Monday, June 25, 2012

Global Happy T-Shirts Surprising

English has become the world’s lingua franca, but this doesn’t mean that English speakers in places like Liverpool and Los Angeles have the last word on how the language is used.  A lot of non-native speakers use the vocabulary of English in seemingly haphazard ways, at least this is the impression I’ve been getting as I look at t-shirts during my travels. 

It may be that the writing I’ve seen on t-shirts in places like Hong Kong, Beijing and Istanbul carries a meaning too subtle for me to grasp.  Or, it may be that the manufacturers of these t-shirts are just tossing together English words and phrases just because they are English, with no regard for their meaning.  For a long time English has been considered “cool” in many parts of the world, just as Chinese characters are coming to be seen as cool in the West today, and so t-shirt manufacturers and wearers may simply be tapping into English because of the cool factor.

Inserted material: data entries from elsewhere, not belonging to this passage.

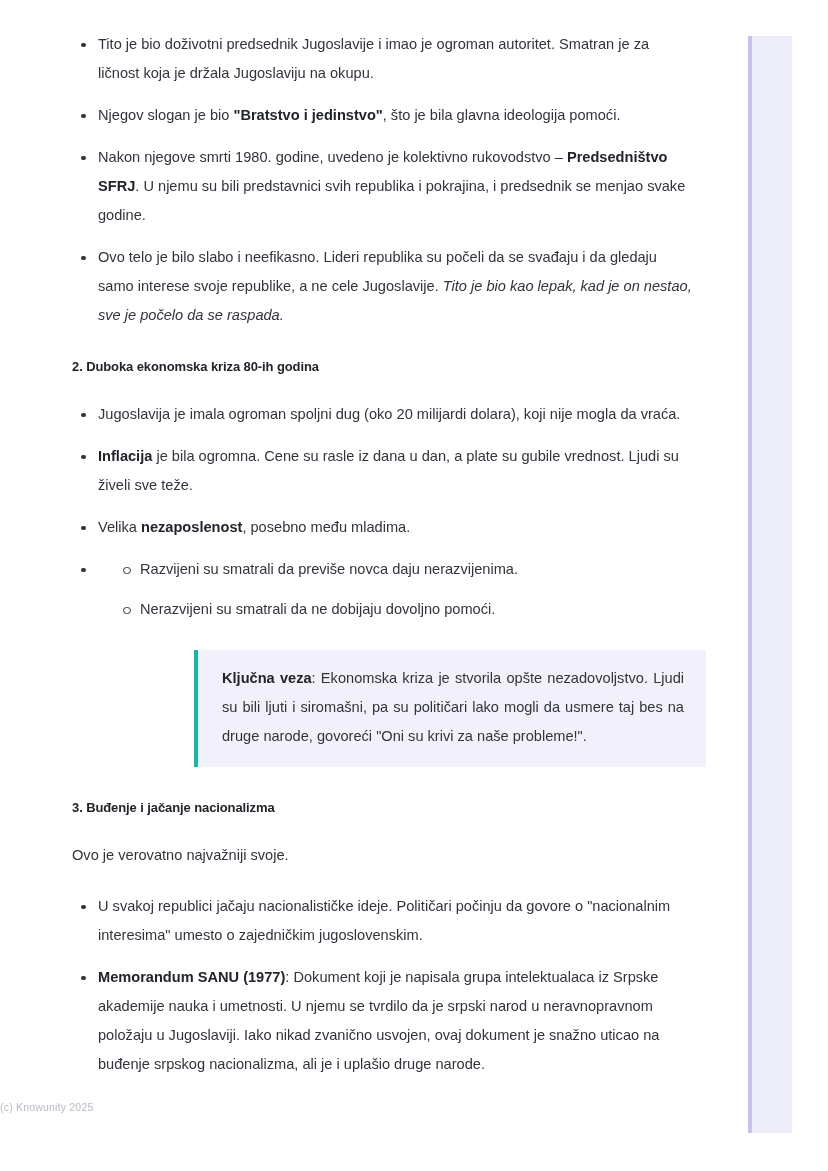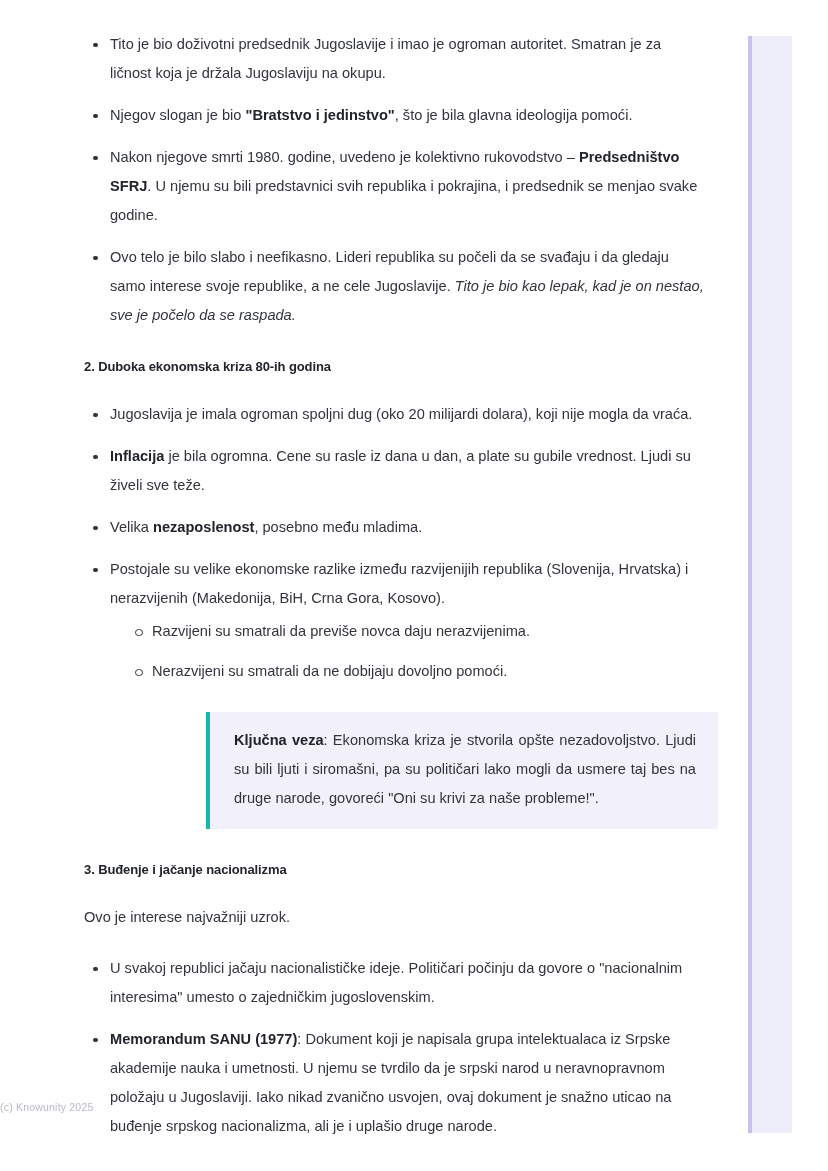--- a/index.html
+++ b/index.html
@@ -42,7 +42,7 @@
     top: 0;
     width: 748px;
     height: 1171px;
-    padding: 30px 0 0 16px;
+    padding: 30px 0 0 4px;
   }
   .doc {
     width: 620px;

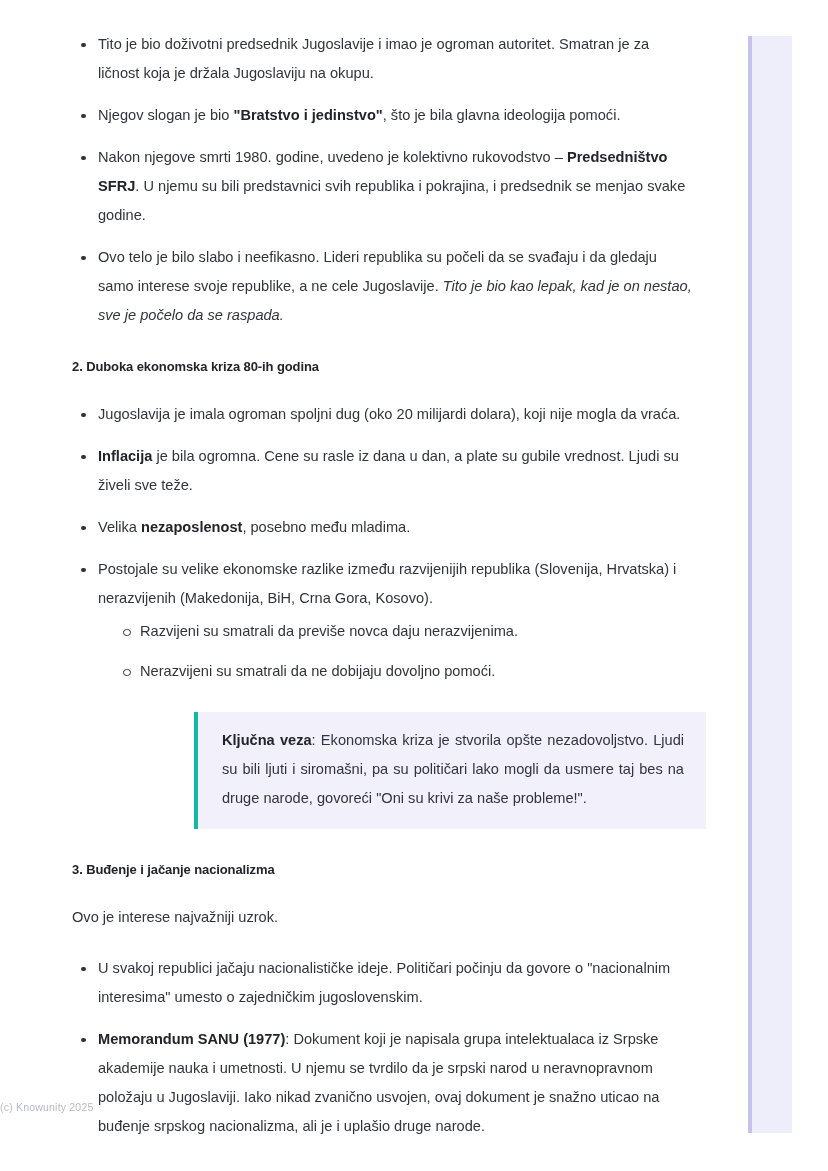--- a/index.html
+++ b/index.html
@@ -165,7 +165,7 @@
         <li><span>Jugoslavija je imala ogroman spoljni dug (oko 20 milijardi dolara), koji nije mogla da vraća.</span></li>
         <li><b>Inflacija</b><span> je bila ogromna. Cene su rasle iz dana u dan, a plate su gubile vrednost. Ljudi su živeli sve teže.</span></li>
         <li><span>Velika </span><b>nezaposlenost</b><span>, posebno među mladima.</span></li>
-        <li><span>Postojale su velike ekonomske razlike između razvijenijih republika (Slovenija, Hrvatska) i nerazvijenih (Makedonija, BiH, Crna Gora, Kosovo).</span><div class="nested-wrap">
+        <li><div class="nested-wrap">
             <ul class="subbullets">
               <li><span>Razvijeni su smatrali da previše novca daju nerazvijenima.</span></li>
               <li><span>Nerazvijeni su smatrali da ne dobijaju dovoljno pomoći.</span></li>

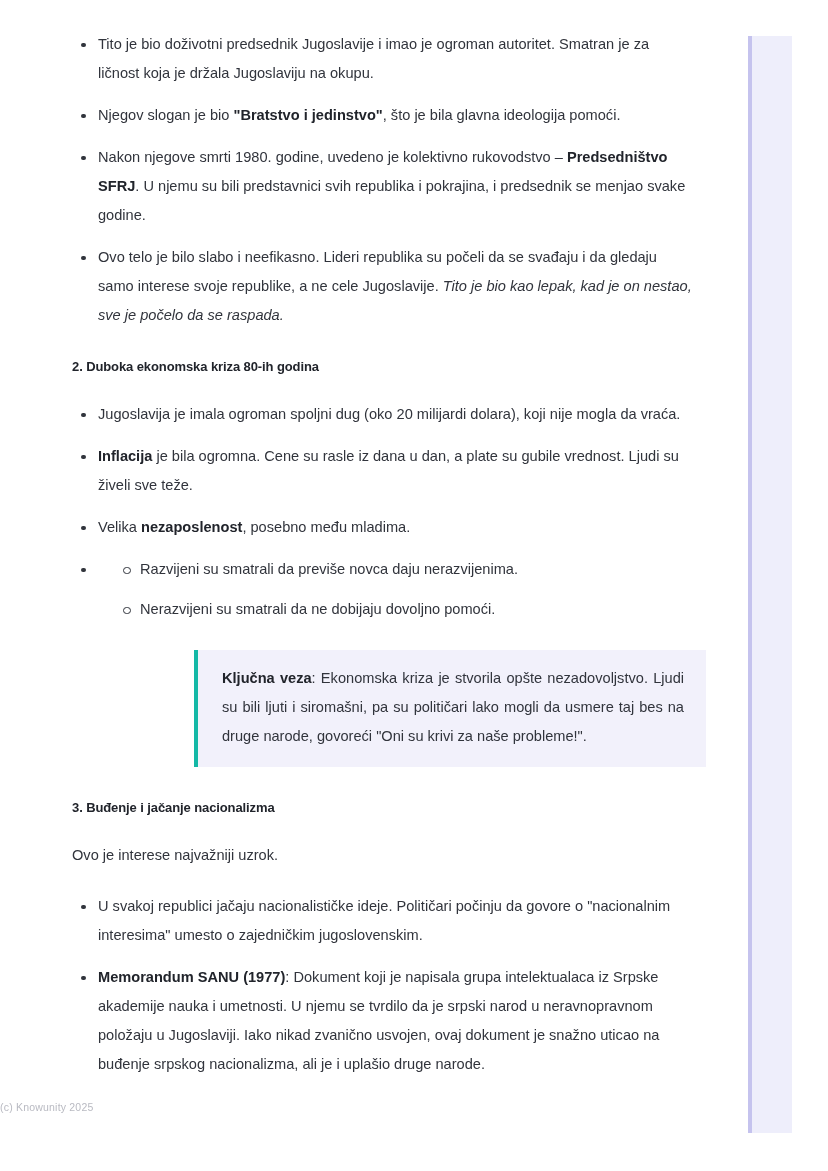--- a/index.html
+++ b/index.html
@@ -176,7 +176,7 @@
         <p><b>Ključna veza</b><span>: Ekonomska kriza je stvorila opšte nezadovoljstvo. Ljudi su bili ljuti i siromašni, pa su političari lako mogli da usmere taj bes na druge narode, govoreći "Oni su krivi za naše probleme!".</span></p>
       </div>
       <h2 class="section-heading">3. Buđenje i jačanje nacionalizma</h2>
-      <p class="para"><span>Ovo je interese najvažniji uzrok.</span></p>
+      <p class="para"><span>Ovo je verovatno najvažniji svoje.</span></p>
       <ul class="bullets">
         <li><span>U svakoj republici jačaju nacionalističke ideje. Političari počinju da govore o "nacionalnim interesima" umesto o zajedničkim jugoslovenskim.</span></li>
         <li><b>Memorandum SANU (1977)</b><span>: Dokument koji je napisala grupa intelektualaca iz Srpske akademije nauka i umetnosti. U njemu se tvrdilo da je srpski narod u neravnopravnom položaju u Jugoslaviji. Iako nikad zvanično usvojen, ovaj dokument je snažno uticao na buđenje srpskog nacionalizma, ali je i uplašio druge narode.</span></li>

I first noticed this widespread use of arbitrary English phraseology when I lived in Hong Kong in 1974.  One popular t-shirt design of that era carried two English phrases.  On the left shoulder was  “Sunshine on My Shoulder,” and in the center was emblazoned “A Safe Home is a Happy Home.”

I have no objection to either of these sentiments, but it struck me as odd to see them thrown together in the form of a dual t-shirt message.

When I lived in Qingdao in 1993 I began to suspect that some of the t-shirt designers were being ironically subversive when I saw several young men wearing shirts with silhouettes of soccer and basketball players, underwritten with the phrase “Boys and Their Balls.”

But I eventually concluded that the double entendre was entirely unintentional.

I would have thought that by now, given the many millions of Chinese who have thoroughly mastered English, that t-shirt phrases in China would begin to make sense in a way that native English speakers could appreciate.  But no.  It is still the case that a good deal of the English of Chinese t-shirts gives the impression that their authors are contriving meaning for their own purposes without regard for the bafflement their phrases engender in native English speakers.  And the wearers of these t-shirts don’t seem concerned with their meanings either.  This was certainly the case of this young man, whom I saw and photographed in the Chongqing Railroad station.


                       (Do You Marry Me?)

When I asked him what he meant by the message on his t-shirt, he told me he didn’t know what it said.

Here’s another one, this one bilingual:


The English says "Just You Known."

The Mandarin means something like “That which you understand”

Another one (Incomprehensible even when all the words are visible):



A few t-shirts did make a kind of recognizable sense, for example:



Though they didn’t always say things that a Westerner would expect to see on a t-shirt:

                                   (It Is True!)

I should also mention the Muammar Gaddafi t-shirts I saw for sale, though these didn’t carry any captions:






And here are some more phrases that I saw on t-shirts in China.  These I didn’t bother to photograph.

Nobody Seems
To Understand
The Nature of
The Project
SHINY  
(The word "shiny" was inscribed in shiny letters)

Tea Coffee Or Me (M in a large heart-shape)
(This one was worn by a pregnant woman and seemed to answer the very question it asked.)

The following was also worn by a pregnant woman and could be interpreted as a plea for more information about the baby’s father:

Karl 
Who?

Maybe it was Karl who wore the following t-shirt, which would explain why he’s gone underground:

Imagine Someone
That Never Stops
Talking

These next four could have formed a conversational set:

Stop and Think
Minniemouse

I Didn’t

Shady Lady

All the
Wild Times
Gone

Finally:

Super
Cutegirl
Littlefriend

Dance
The Wind
Lives Eternity

Love Smile
Enjoy Your
Date Style
SIMPLE
(automobile image here)

And, the most baffling of all:

QY ZD
T Shirt
We Trust

Well, if English is going to be the world’s language, I guess we’ll have to get used to the world putting it to its own uses.  Bricolage, anyone?